Why do the Seattle cops want a fortress?

August 23, 2016

Steve Leigh reports from Seattle on protests against a planned police station.

HUNDREDS TURNED out to a Seattle City Council meeting on August 15 to demand that council members "block the bunker"--and halt plans to build what would be the most expensive police station in North America.

If built, the bomb-proof, ballistics-proof police building planned for North Seattle will include a firing range, two underground floors, a large parking garage and a state-of the-art training facility. The price tag is a whopping $149 million, which is down from its previous cost of $160 million as a result of public outcry.

A coalition called Block the Bunker formed over the last few months to stop this monstrosity, arguing that it will steal funding from other badly needed social services. Since 2013, the city has held just three public discussions about the plans to build the facility, all of them poorly publicized and poorly attended until the Block the Bunker campaign brought 4,000 signatures to the City Council in opposition to the project.

Activists also criticized the fact that the project has observed no racial equity impact assessment, and neither the Office of Civil Rights nor communities of color were consulted about the details of the project.

A drawing of a proposed Seattle police station
A drawing of a proposed Seattle police station (City of Seattle)

During the two-hour meeting, people who testified echoed these sentiments--pointing out the misplaced priorities of the project and opposition to police murders and brutality against Black and Brown people.

"This is an outrage when you have homeless people sleeping on the streets right outside City Hall," said one speaker, "and the city is doing nothing about it."

Many stressed the need for affordable housing in Seattle--a city with thousands of homeless people whose numbers are rising all the time. As the statement from No New Jim Crow, a group that opposes mass incarceration, argued:

The City of Seattle has declared a State of Emergency around homelessness. Yet the number of homeless people in the city goes up every year...Instead of spending $160 million on building low income housing, the city is proposing to better house the already well-housed, the police.

Other people focused on the everyday violence perpetrated by Seattle police. "There is a war against Black and Brown people in this country," said one speaker. "If you vote for this bunker, you have chosen your side in the war. You cannot be for racial equality and support this bunker!"

Tachini Pete agreed. "To me, it's like a fort, a way to oppress people," Pete said. "I don't believe the police need a castle."

Many speakers noted that Seattle police are under Department of Justice oversight for their use of "excessive force" and for bias against people of color. The speakers asked why the department should be rewarded for its bad behavior.

The City Council chamber was filled for the meeting, with some 150 people packed in after more than 100 people who had been watching the event in an overflow room demanded to be let in. Security guards tried to keep out people who wanted to speak in the chamber, forcing the meeting to be suspended, as chants of "Let them in!" rang out while guards pushed and shoved protesters.

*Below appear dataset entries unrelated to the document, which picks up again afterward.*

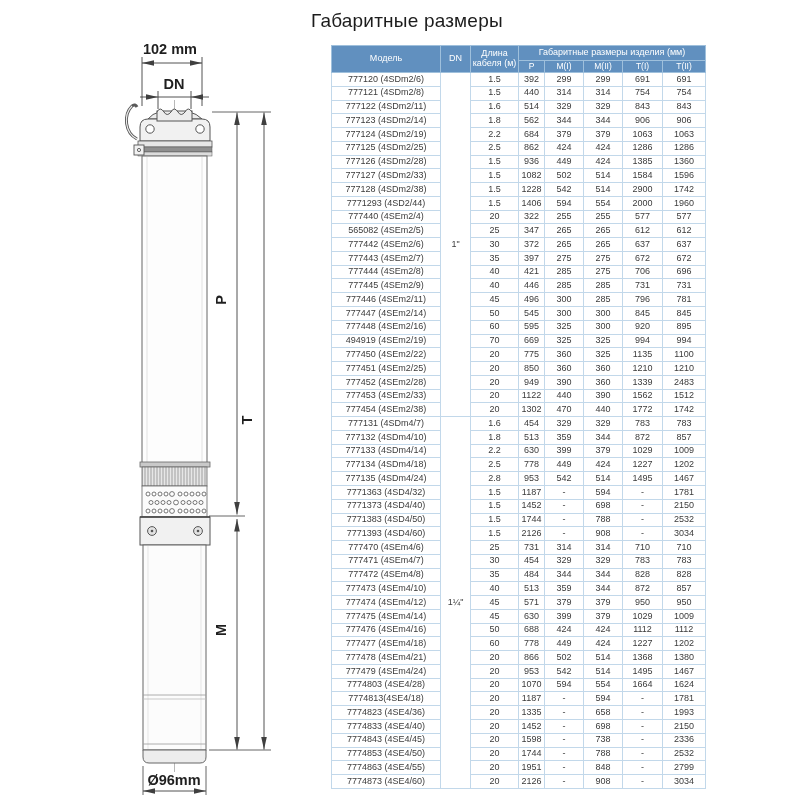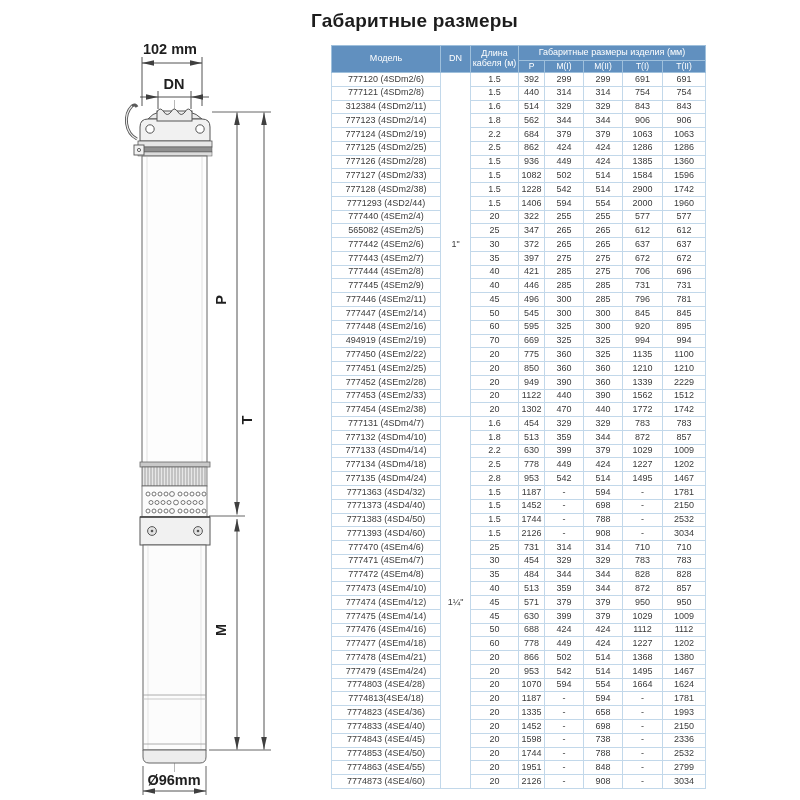"Габаритные размеры" .title { font-weight: 700 -> 400 }
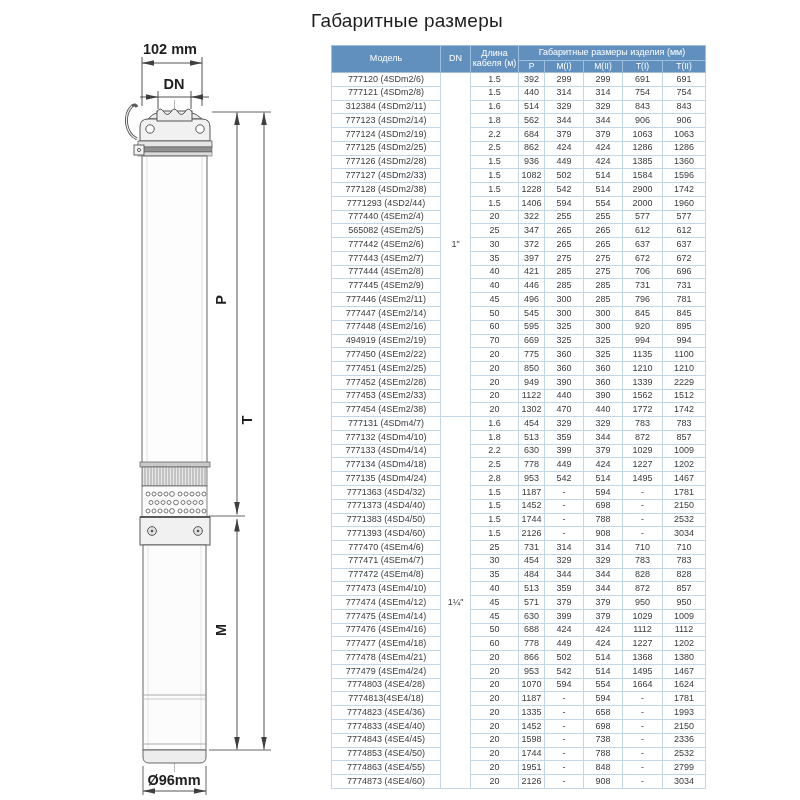"312384 (4SDm2/11)" td { text: 312384 -> 777122 }
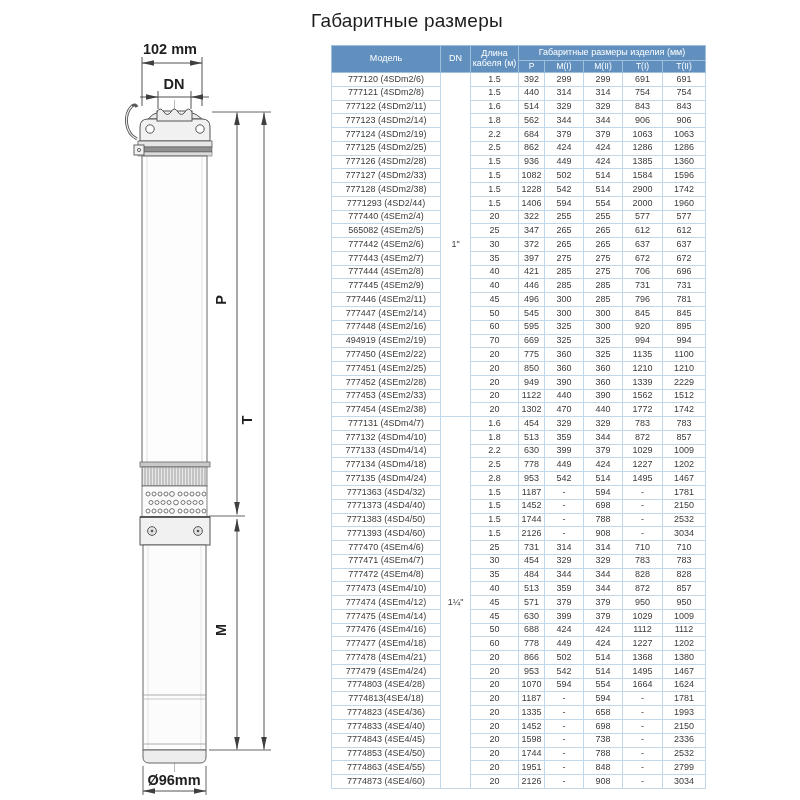"2229" td { text: 2229 -> 2483 }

Finally, protesters won, and everyone went in, taking over the meeting room for an impromptu speak-out, chanting, "This is what democracy looks like!"--a chant made famous during 1999 anti-globalization demonstrations in Seattle against the World Trade Organization. After 15 minutes, the formal meeting resumed.

THERE'S STILL a lot of organizing to do. After the meeting, the council agreed to decrease the price of the project and modify its resolution leaving the final price open. It also said it would apply the city's "Racial Equity Toolkit" to the project.

The final decision on the project will come in November as part of the vote on the city budget. A motion to table the vote until September 12 received only two votes out of eight councilors present. Even the council member who proposed the postponement, Mike O'Brien, is still generally in favor of the project. The only council member firmly opposed to the bunker is socialist Kshama Sawant, who was out of the country during the vote.

It was obvious to everyone attending the meeting that the councilors live in a different world from most Seattle residents. In what world is having a new bomb-proof bunker more important than housing thousands of people during a homeless emergency?

In what world is further militarizing the police a good idea when the police are already engaged in a campaign of racist murder all over the U.S.? In what world will a "racial equity toolkit" absolve the city when it further augments a racist police force?

Most disappointing to some participants was the failure of supposedly progressive city councilors to oppose this bunker. Even those somewhat critical of cost overruns still prioritize supporting the police over supporting the homeless and people of color.

Councilor Lorena Gonzalez, who chairs the Public Safety Committee, uses her background as a civil rights attorney to win support for the bunker. She tries to reconcile the irreconcilable by supporting the new police station while claiming to support Black Lives Matter. Some councilors argue that the new facility will provide training rooms so the police can learn to be more humane as mandated by the Department of Justice.

But as one speaker put it, "They don't need more training. They are already killing people quite well as it is."

The crowd leaving the council meeting was angry and disappointed but determined to continue the fight. People gathered in groups outside discussing what it will take to win.

Seattle hasn't heard the last of this issue.